→ **WHAT YOU SHOULD DO**: With no line left out, restate the data word for word.

Difference listings

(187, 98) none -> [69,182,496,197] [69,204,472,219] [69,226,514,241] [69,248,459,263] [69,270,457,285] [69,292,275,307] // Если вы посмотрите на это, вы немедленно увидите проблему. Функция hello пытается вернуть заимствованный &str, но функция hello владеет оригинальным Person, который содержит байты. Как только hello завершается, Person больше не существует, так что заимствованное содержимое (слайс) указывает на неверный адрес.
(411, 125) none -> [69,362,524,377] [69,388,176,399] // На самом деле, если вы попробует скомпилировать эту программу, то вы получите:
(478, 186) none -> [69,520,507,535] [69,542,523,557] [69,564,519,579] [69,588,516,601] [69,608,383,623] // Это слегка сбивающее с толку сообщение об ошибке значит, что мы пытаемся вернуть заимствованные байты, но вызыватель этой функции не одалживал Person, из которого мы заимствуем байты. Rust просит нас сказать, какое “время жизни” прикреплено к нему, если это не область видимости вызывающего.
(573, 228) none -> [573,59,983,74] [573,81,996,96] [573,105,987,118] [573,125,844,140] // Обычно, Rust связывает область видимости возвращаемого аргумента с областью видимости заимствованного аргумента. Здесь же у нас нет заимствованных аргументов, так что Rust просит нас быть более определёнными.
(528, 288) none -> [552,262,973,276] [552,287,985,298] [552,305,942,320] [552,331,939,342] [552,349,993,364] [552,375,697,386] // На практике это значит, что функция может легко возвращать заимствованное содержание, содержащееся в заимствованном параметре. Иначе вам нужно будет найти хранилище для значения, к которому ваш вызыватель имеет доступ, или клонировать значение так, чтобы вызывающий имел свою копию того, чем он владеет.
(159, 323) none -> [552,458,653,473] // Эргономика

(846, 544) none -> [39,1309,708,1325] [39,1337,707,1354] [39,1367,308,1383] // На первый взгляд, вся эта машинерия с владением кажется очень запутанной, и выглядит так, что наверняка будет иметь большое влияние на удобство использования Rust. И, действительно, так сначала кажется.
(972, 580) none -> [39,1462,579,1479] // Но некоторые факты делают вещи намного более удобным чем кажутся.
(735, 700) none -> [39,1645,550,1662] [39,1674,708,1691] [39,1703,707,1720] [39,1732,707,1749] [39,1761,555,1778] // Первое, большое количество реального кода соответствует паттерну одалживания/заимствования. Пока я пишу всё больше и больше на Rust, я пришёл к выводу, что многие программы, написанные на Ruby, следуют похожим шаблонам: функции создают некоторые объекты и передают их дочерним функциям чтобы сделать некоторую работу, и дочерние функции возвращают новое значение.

→ **EXERCISE SOLUTION**:
(187, 98) none -> [69,182,496,197] [69,204,472,219] [69,226,514,241] [69,248,459,263] [69,270,457,285] [69,292,275,307] // Если вы посмотрите на это, вы немедленно увидите проблему. Функция hello пытается вернуть заимствованный &str, но функция hello владеет оригинальным Person, который содержит байты. Как только hello завершается, Person больше не существует, так что заимствованное содержимое (слайс) указывает на неверный адрес.
(411, 125) none -> [69,362,524,377] [69,388,176,399] // На самом деле, если вы попробует скомпилировать эту программу, то вы получите:
(478, 186) none -> [69,520,507,535] [69,542,523,557] [69,564,519,579] [69,588,516,601] [69,608,383,623] // Это слегка сбивающее с толку сообщение об ошибке значит, что мы пытаемся вернуть заимствованные байты, но вызыватель этой функции не одалживал Person, из которого мы заимствуем байты. Rust просит нас сказать, какое “время жизни” прикреплено к нему, если это не область видимости вызывающего.
(573, 228) none -> [573,59,983,74] [573,81,996,96] [573,105,987,118] [573,125,844,140] // Обычно, Rust связывает область видимости возвращаемого аргумента с областью видимости заимствованного аргумента. Здесь же у нас нет заимствованных аргументов, так что Rust просит нас быть более определёнными.
(528, 288) none -> [552,262,973,276] [552,287,985,298] [552,305,942,320] [552,331,939,342] [552,349,993,364] [552,375,697,386] // На практике это значит, что функция может легко возвращать заимствованное содержание, содержащееся в заимствованном параметре. Иначе вам нужно будет найти хранилище для значения, к которому ваш вызыватель имеет доступ, или клонировать значение так, чтобы вызывающий имел свою копию того, чем он владеет.
(159, 323) none -> [552,458,653,473] // Эргономика

(846, 544) none -> [39,1309,708,1325] [39,1337,707,1354] [39,1367,308,1383] // На первый взгляд, вся эта машинерия с владением кажется очень запутанной, и выглядит так, что наверняка будет иметь большое влияние на удобство использования Rust. И, действительно, так сначала кажется.
(972, 580) none -> [39,1462,579,1479] // Но некоторые факты делают вещи намного более удобным чем кажутся.
(735, 700) none -> [39,1645,550,1662] [39,1674,708,1691] [39,1703,707,1720] [39,1732,707,1749] [39,1761,555,1778] // Первое, большое количество реального кода соответствует паттерну одалживания/заимствования. Пока я пишу всё больше и больше на Rust, я пришёл к выводу, что многие программы, написанные на Ruby, следуют похожим шаблонам: функции создают некоторые объекты и передают их дочерним функциям чтобы сделать некоторую работу, и дочерние функции возвращают новое значение.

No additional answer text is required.